**PROBLEM TO WORK ON**
Reproduce the data exactly and drop any pictures it holds.
-*-*-
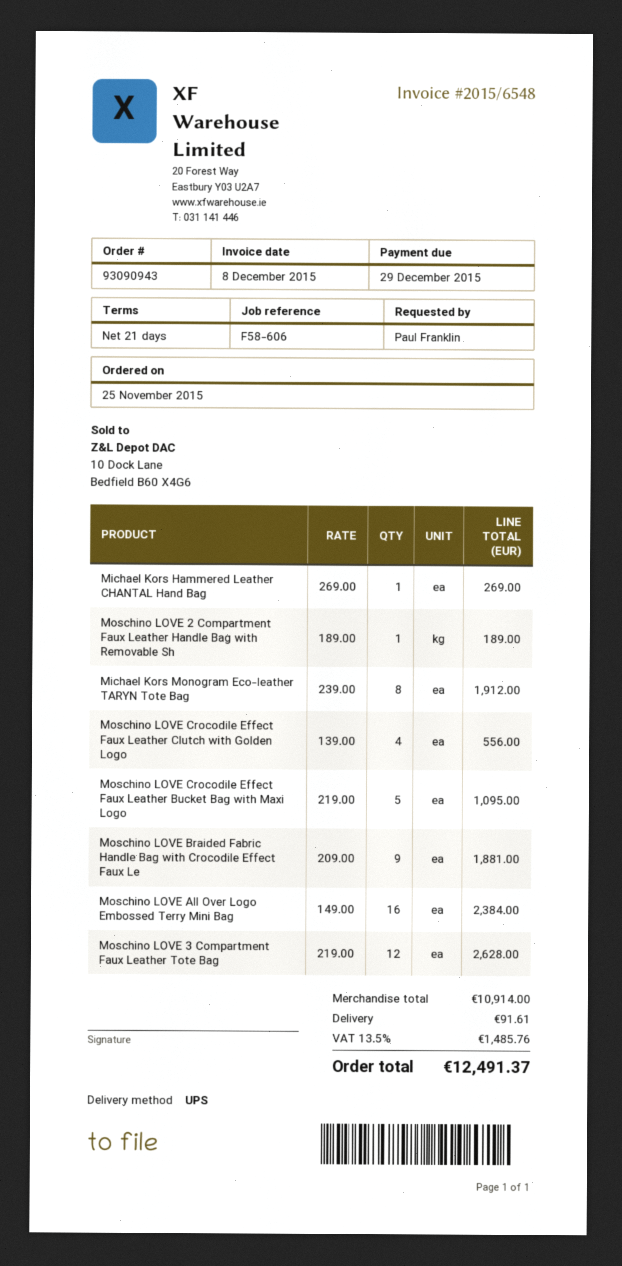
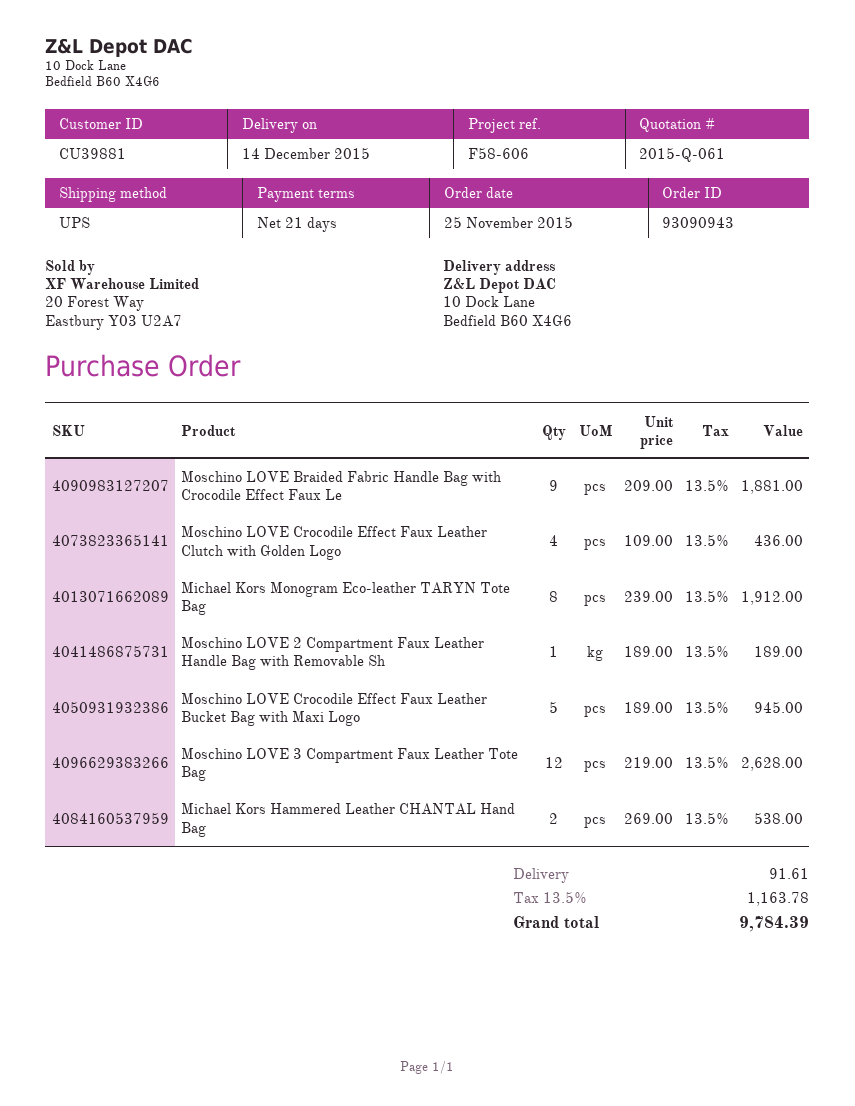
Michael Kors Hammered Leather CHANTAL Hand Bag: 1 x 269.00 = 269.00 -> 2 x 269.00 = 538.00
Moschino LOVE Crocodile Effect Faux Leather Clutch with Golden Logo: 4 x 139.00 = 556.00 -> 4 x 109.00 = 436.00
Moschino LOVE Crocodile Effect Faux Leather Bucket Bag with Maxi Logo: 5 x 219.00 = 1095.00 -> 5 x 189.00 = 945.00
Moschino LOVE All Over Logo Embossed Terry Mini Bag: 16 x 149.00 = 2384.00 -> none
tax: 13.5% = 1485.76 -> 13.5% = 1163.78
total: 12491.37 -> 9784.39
-*-*-
**OUTPUT OF THE TASK**
Michael Kors Hammered Leather CHANTAL Hand Bag: 1 x 269.00 = 269.00 -> 2 x 269.00 = 538.00
Moschino LOVE Crocodile Effect Faux Leather Clutch with Golden Logo: 4 x 139.00 = 556.00 -> 4 x 109.00 = 436.00
Moschino LOVE Crocodile Effect Faux Leather Bucket Bag with Maxi Logo: 5 x 219.00 = 1095.00 -> 5 x 189.00 = 945.00
Moschino LOVE All Over Logo Embossed Terry Mini Bag: 16 x 149.00 = 2384.00 -> none
tax: 13.5% = 1485.76 -> 13.5% = 1163.78
total: 12491.37 -> 9784.39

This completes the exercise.